Œuvre référencée: Quignard, Pascal. Triomphe du temps, quatre contes, coll. «Lignes fictives», Paris, Galliée, 2006, 74 pages.

Par-delà un intitulé qui fait tinter l’oratorio haendelien, Triomphe du temps emprunte à la musique son souffle, à la voix son geste. Il s’agit de «sonates de conte1Pascal Quignard, Triomphe du temps, quatre contes, Paris, Galilée, coll. «Lignes fictives», 74p. Les prochaines références à ces pages seront identifiées avec l’abréviation «p.i.» suivant la citation.» devant être portées par la voix de Marie Vialle2Triomphe du temps a été présenté pour la première fois au Théâtre de la création, en France, le 26 septembre 2006, par la compagnie Le nom sur le bout de la langue., une voix qui tantôt parle, tantôt hurle et finalement chante. De la matière scripturale à sa mise en scène, de l’écriture quignardienne au jeu vocal de Vialle, le lecteur ou le spectateur est convié à suivre les traces d’une recherche, dont Quignard ignore l’objet: «nous cherchons ensemble quelque chose que j’ignore.» (p.i.) Mais cet objet situé dans l’inconnaissance, grâce au temps du conte, par l’expérience temporelle modalisée par le conte, on peut le reconnaître comme un objet petit a, «qui bouche un peu le trou de la mort parce que c’est aussi la chose qui remplaça un peu le perdu à la naissance» (Quignard, 2005: 50). Et cet objet n’est pas de notre monde, sinon la frontière entre le royaume des ombres et celui des vivants, la trace du perdu merveilleux, la matière même du conte qui se revêt de l’anachronique.

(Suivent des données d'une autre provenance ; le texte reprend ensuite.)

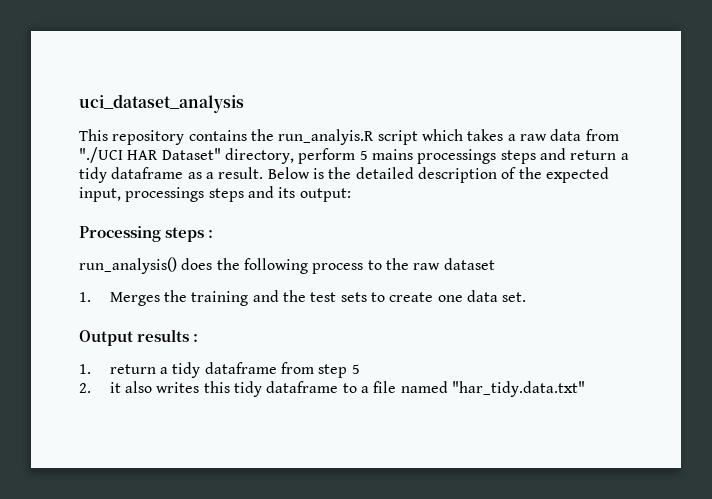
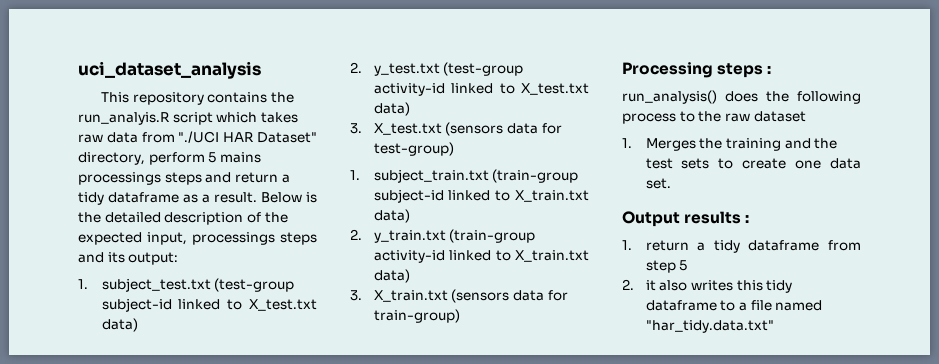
[507,134,516,141] a -> (298, 117) none
(351, 195) none -> [78,278,295,292] [101,298,317,312] [101,318,138,332] [350,62,524,76] [373,83,589,96] [373,102,410,116] [350,122,562,136] [373,142,454,156] [350,169,579,183] [373,189,589,203] [373,209,410,223] [350,229,536,243] [373,250,589,263] [373,269,410,283] [350,289,568,303] [373,309,460,323] // 1. subject_test.txt (test-group subject-id linked to X_test.txt data) // 2. y_test.txt (test-group activity-id linked to X_test.txt data) // 3. X_test.txt (sensors data for test-group) // 1. subject_train.txt (train-group subject-id linked to X_train.txt data) // 2. y_train.txt (train-group activity-id linked to X_train.txt data) // 3. X_train.txt (sensors data for train-group)

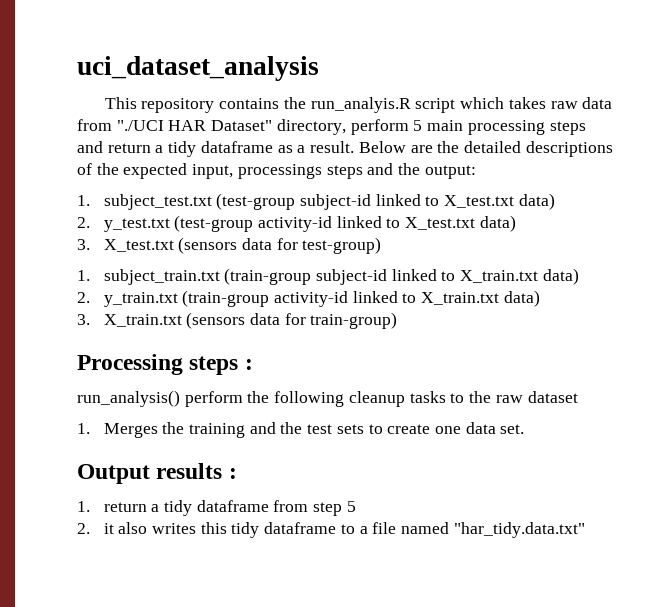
[219,152,261,163] [78,172,161,185] mains processings -> [427,120,545,135] main processing
[306,192,317,203] is -> [410,145,433,153] are
[164,212,244,225] description -> [525,141,613,157] descriptions
[107,252,125,263] its -> [398,163,421,175] the
[725,91,758,102] does -> [184,391,243,407] perform
[622,113,676,124] process -> [348,391,446,407] cleanup tasks

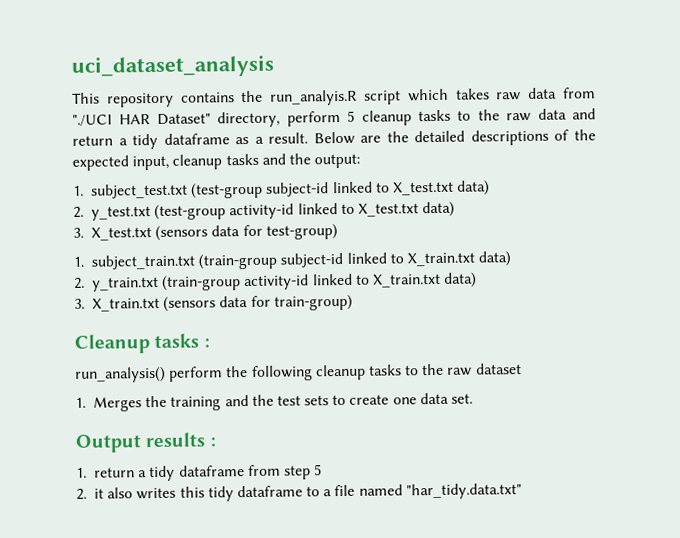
[427,120,586,135] main processing steps -> [361,108,567,126] cleanup tasks to the raw data
[237,164,363,179] processings steps -> [172,153,259,170] cleanup tasks
[77,354,239,375] Processing steps -> [74,333,200,354] Cleanup tasks

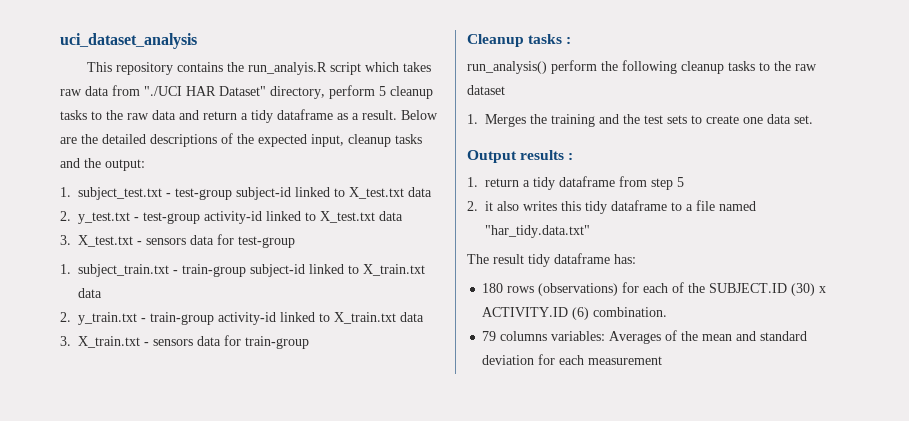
[191,182,264,199] (test-group -> [166,188,232,200] - test-group
[457,180,491,196] data) -> [408,187,432,197] data
[154,204,227,221] (test-group -> [134,212,200,224] - test-group
[422,201,456,218] data) -> [379,211,403,221] data
[155,224,338,241] (sensors data for test-group) -> [137,234,295,248] - sensors data for test-group
[198,253,278,270] (train-group -> [173,264,246,277] - train-group
[478,251,512,267] data) -> [78,288,102,298] data
[162,275,242,291] (train-group -> [141,312,214,325] - train-group
[444,272,478,288] data) -> [400,312,424,322] data
[163,294,353,312] (sensors data for train-group) -> [144,335,309,349] - sensors data for train-group
(522, 491) none -> [467,253,636,267] [482,282,827,296] [482,307,668,320] [482,330,808,344] [482,354,663,365] // The result tidy dataframe has: // 180 rows (observations) for each of the SUBJECT.ID (30) x ACTIVITY.ID (6) combination. // 79 columns variables: Averages of the mean and standard deviation for each measurement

Chez Quignard, le temps que fait éprouver le conte est une expérience du Jadis, qui triomphe toujours du temps chronologique pour faire de l’extrême contemporain un régime temporel originaire, un «ce fut» d’aoriste qui fait du maintenant une pointe d’enchantement, un contretemps qui fracture le continuum temporel. Cette pointe est pour ainsi dire lancée dans une «langue au-dessous des langues», que Quignard définit comme «le son d’un fragment de peur commune, que chacun émet sans doute à sa façon, et plus ou moins, mais qui erre de lèvres en lèvres, sur la protrusion presque sexuelle et toujours dénudée des visages, au cours des millénaires» (Quignard, 1990: 464). Cette langue en contrebas des langues, ou la «mutique sous les musiques» (Lyotard: 192) pour le dire comme Lyotard, est une modalisation du silence: elle parle dans le mutisme et dans les tacets comme dans les cris et la musique qui assaille de tous les côtés, donc n’est pas muette, mais mugit et murmure: elle est le gémissement originaire. Les quatre contes de Triomphe du temps brisent, dépassent et découpent ce silence qui n’est pas muet, ce qui est une façon de dire qu’ils phrasent et chantent le pathos. Et phraser et chanter le pathos, c’est s’adonner à une «archéopathie» (Viart: 31) pour reprendre un néologisme de Dominique Viart, à une recherche de l’objet petit a, qui se loge dans cet inconnaissable que Quignard nomme le Jadis.

Quignard pose les indications préliminaires à la mise en scène des quatre contes de Triomphe du temps en écrivant qu’il «fa[ut] un comédien masculin muet et Marie seule à parler – non seulement seule à parler mais devant aller jusqu’aux hurlements. Puis au chant.» (p.i.) C’est entre le silence de l’un et la musique de l’autre, c’est dans cet entre-deux que point l’objet petit a, l’agalma, «l’identificateur en personne de ce qui disparaît dans la disparition» (Quignard, 2005: 51), dont le conte cadre et les trois autres qui le ponctuent sont déjà les garants. Car l’écriture quignardienne s’emploie d’avance à révéler dans une langue son contrebas, dans la musique annoncée le mutique, et ce, dans l’étrange mouvement de la revenance, à savoir ce qui apporte au présent un passé détaché de toute chronologie, ce qui réactualise la naissance par le trépassé, ce qui, au final, fait de la naissance et la mort le double tempo de la temporalité du conte.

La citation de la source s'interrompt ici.